What lines of the data below include the word "pbox"? Report them by copying each.

Records |
+ + + + + + +
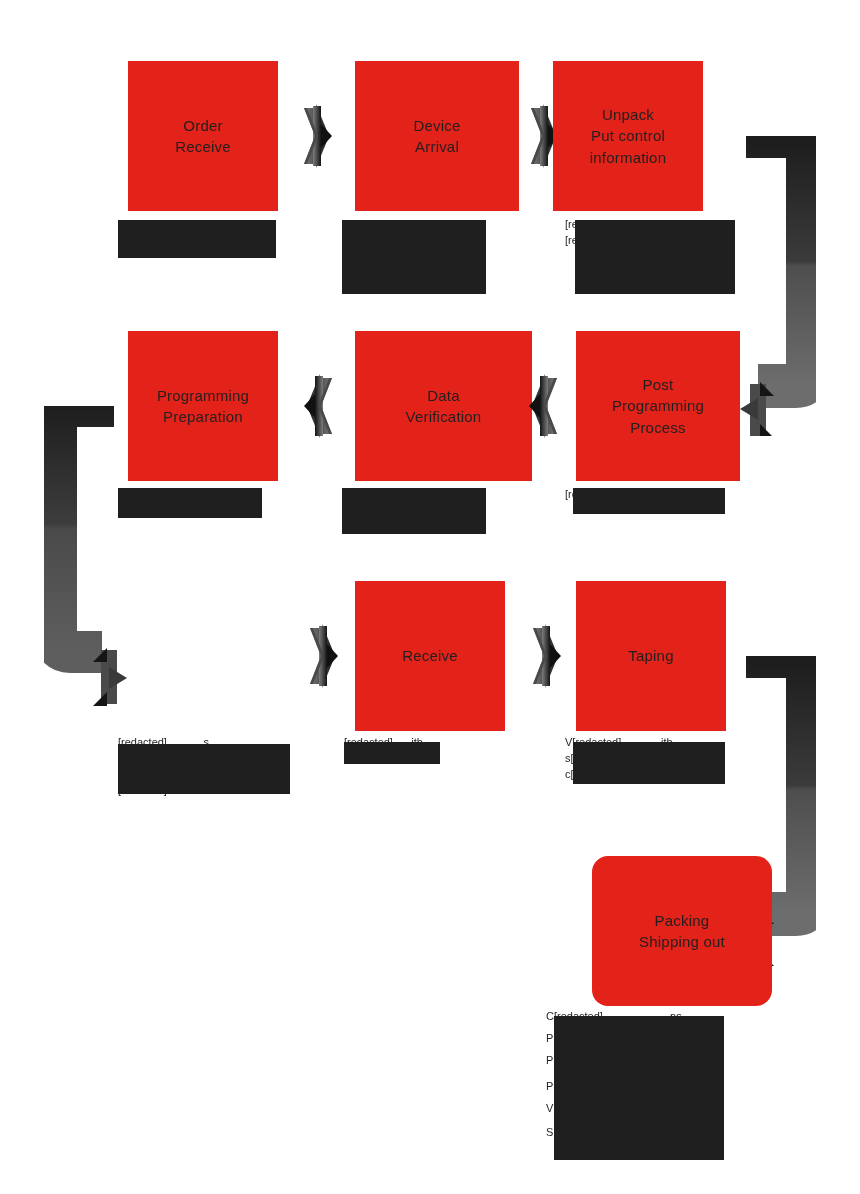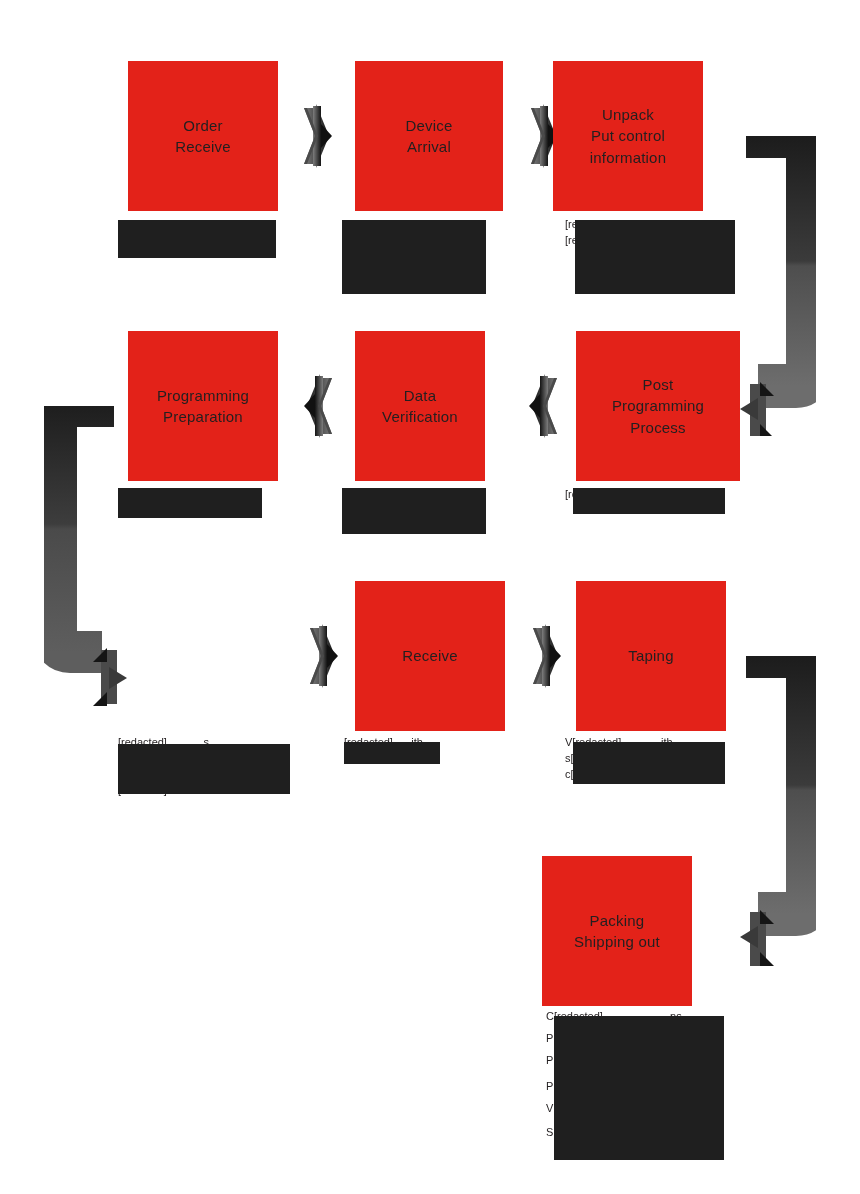--- a/index.html
+++ b/index.html
@@ -64,21 +64,21 @@
             <stop offset="1" stop-color="#141414"></stop>
       </linearGradient>
         </defs>
       <path d="M5 4 L17 4 L17 0 L30 32 L17 64 L17 60 L5 60 L16 32 Z" fill="url(#gR1)"></path>
       <path d="M14 2 L22 2 L22 62 L14 62 Z" fill="url(#gR1)"></path>
       <path d="M5 4 L16 32 L5 60 L8 60 L19 32 L8 4 Z" fill="#4a4a4a"></path>
       <path d="M22 20 L33 32 L22 44 Z" fill="#111111"></path>
     </svg>
   </div>
 
-  <div class="pbox" style="left:355px;top:41px;width:148px;height:150px;">
+  <div class="pbox" style="left:355px;top:41px;width:164px;height:150px;">
     <span class="lbl">Device<br>Arrival</span>
   </div>
 
   <div class="chev" style="left:526px;top:84px;width:34px;height:64px;">
     <svg viewBox="0 0 34 64" preserveAspectRatio="none">
       <defs>
           <linearGradient id="gR2" x1="0" y1="0" x2="1" y2="0">
         <stop offset="0" stop-color="#7d7d7d"></stop>
             <stop offset="1" stop-color="#141414"></stop>
       </linearGradient>
@@ -144,21 +144,21 @@
             <stop offset="1" stop-color="#141414"></stop>
       </linearGradient>
         </defs>
       <path d="M29 4 L17 4 L17 0 L4 32 L17 64 L17 60 L29 60 L18 32 Z" fill="url(#gL1)"></path>
       <path d="M12 2 L20 2 L20 62 L12 62 Z" fill="url(#gL1)"></path>
       <path d="M29 4 L18 32 L29 60 L26 60 L15 32 L26 4 Z" fill="#4a4a4a"></path>
       <path d="M12 20 L1 32 L12 44 Z" fill="#111111"></path>
     </svg>
   </div>
 
-  <div class="pbox" style="left:355px;top:311px;width:130px;height:150px;">
+  <div class="pbox" style="left:355px;top:311px;width:177px;height:150px;">
     <span class="lbl">Data<br>Verification</span>
   </div>
 
   <div class="chev" style="left:528px;top:354px;width:34px;height:64px;">
     <svg viewBox="0 0 34 64" preserveAspectRatio="none">
       <defs>
           <linearGradient id="gL2" x1="1" y1="0" x2="0" y2="0">
         <stop offset="0" stop-color="#7d7d7d"></stop>
             <stop offset="1" stop-color="#141414"></stop>
       </linearGradient>
@@ -279,21 +279,21 @@
       <path d="M8 0 L62 0 Q70 0 70 8 L70 246 Q70 258 58 258 L20 258" fill="none" stroke="url(#cg3)" stroke-width="44" stroke-linejoin="round"></path>
       <g fill="#4a4a4a">
         <rect x="12" y="256" width="16" height="54"></rect>
       </g>
       <path d="M2 281 L20 270 L20 292 Z" fill="#3a3a3a"></path>
       <path d="M22 254 L36 268 L22 268 Z" fill="#151515"></path>
       <path d="M22 296 L36 310 L22 310 Z" fill="#151515"></path>
     </svg>
   </div>
 
-  <div class="pbox" style="left:542px;top:836px;width:150px;height:150px;">
+  <div class="pbox" style="left:592px;top:836px;width:180px;height:150px;border-radius:16px;">
     <span class="lbl">Packing<br>Shipping out</span>
   </div>
 
   <div class="cap" style="left:546px;top:988px;width:230px;height:160px;">
     <span class="txt" style="position:absolute;left:0;top:0;">C[redacted]                      ns</span>
     <span class="txt" style="position:absolute;left:0;top:22px;">P[redacted]</span>
     <span class="txt" style="position:absolute;left:0;top:44px;">P[redacted]                       o</span>
     <span class="txt" style="position:absolute;left:0;top:70px;">P[redacted]                     es</span>
     <span class="txt" style="position:absolute;left:0;top:92px;">V[redacted]</span>
     <span class="txt" style="position:absolute;left:0;top:116px;">S[redacted]                     t</span>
+ + + + + + +
Expected output |
-  <div class="pbox" style="left:355px;top:41px;width:148px;height:150px;">
+  <div class="pbox" style="left:355px;top:41px;width:164px;height:150px;">
-  <div class="pbox" style="left:355px;top:311px;width:130px;height:150px;">
+  <div class="pbox" style="left:355px;top:311px;width:177px;height:150px;">
-  <div class="pbox" style="left:542px;top:836px;width:150px;height:150px;">
+  <div class="pbox" style="left:592px;top:836px;width:180px;height:150px;border-radius:16px;">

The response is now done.